O embaixador dos EUA na ONU, Mike Waltz, afirmou em Genebra que Washington continuará pressionando a Organização das Nações Unidas a se reformar, mesmo após ter retirado apoio a dezenas de agências e reduzido bilhões de dólares em financiamento no ano passado. Ele destacou que o pagamento das obrigações da U.N. ocorrerá em semanas, ainda que persista a cobrança por mudanças estruturais.

Waltz reforçou que os EUA continuam sendo o maior contribuinte do orçamento da ONU e que manterão a cobrança por eficiência e reformas, ao mesmo tempo em que cumprir toda a sua parte no pagamento das dívidas. O diplomata não detalhou o montante que será pago de imediato.

Segundo a ONU, Washington deve US$ 2,19 bilhões ao orçamento regular, além de US$ 2,4 bilhões para missões de paz em curso e US$ 43,6 milhões para tribunais da organização. Os números refletem débitos acumulados por décadas de tensões com a gestão financeira da ONU.

Pressão por reformas e impactos

Waltz, em Genebra, afirmou que as reformas já em curso, inclusive corte de 20% no orçamento regular da Secretaria da ONU, devem continuar.

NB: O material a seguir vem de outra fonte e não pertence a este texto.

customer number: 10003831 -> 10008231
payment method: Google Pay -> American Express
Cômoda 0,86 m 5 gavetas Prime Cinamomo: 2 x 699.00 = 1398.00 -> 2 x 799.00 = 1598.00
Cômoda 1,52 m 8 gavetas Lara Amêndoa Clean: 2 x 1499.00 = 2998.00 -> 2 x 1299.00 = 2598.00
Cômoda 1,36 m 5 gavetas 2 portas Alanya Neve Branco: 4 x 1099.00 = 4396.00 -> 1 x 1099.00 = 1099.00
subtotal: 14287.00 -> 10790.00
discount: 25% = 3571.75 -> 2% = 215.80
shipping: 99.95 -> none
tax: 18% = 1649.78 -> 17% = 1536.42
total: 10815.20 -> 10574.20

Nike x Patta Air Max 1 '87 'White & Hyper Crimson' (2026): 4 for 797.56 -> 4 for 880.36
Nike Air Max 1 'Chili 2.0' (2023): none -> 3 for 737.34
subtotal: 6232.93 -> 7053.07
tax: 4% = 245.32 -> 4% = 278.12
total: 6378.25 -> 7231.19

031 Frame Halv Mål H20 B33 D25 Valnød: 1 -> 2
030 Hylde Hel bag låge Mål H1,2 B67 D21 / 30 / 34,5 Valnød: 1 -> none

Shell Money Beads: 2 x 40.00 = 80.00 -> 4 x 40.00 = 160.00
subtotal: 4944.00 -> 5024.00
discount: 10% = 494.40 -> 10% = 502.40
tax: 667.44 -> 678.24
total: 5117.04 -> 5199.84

A medida resultou em demissões, congelamento de contratações e redução de viagens de funcionários.

O embaixador destacou que os EUA defenderão medidas de contenção de custos, como ampliar o trabalho remoto, uso de IA para tradução e realocação de pessoal para fora de Nova York e Genebra, onde fica o quartel-general da ONU.

Diversas agências já anunciaram mudanças de quadro, com relocação de funcionários para locais com custos menores. A visita de Waltz ocorre durante dois dias e envolve encontros com representantes de várias entidades da ONU, incluindo o Unhcr, que enfrenta cortes orçamentários significativos.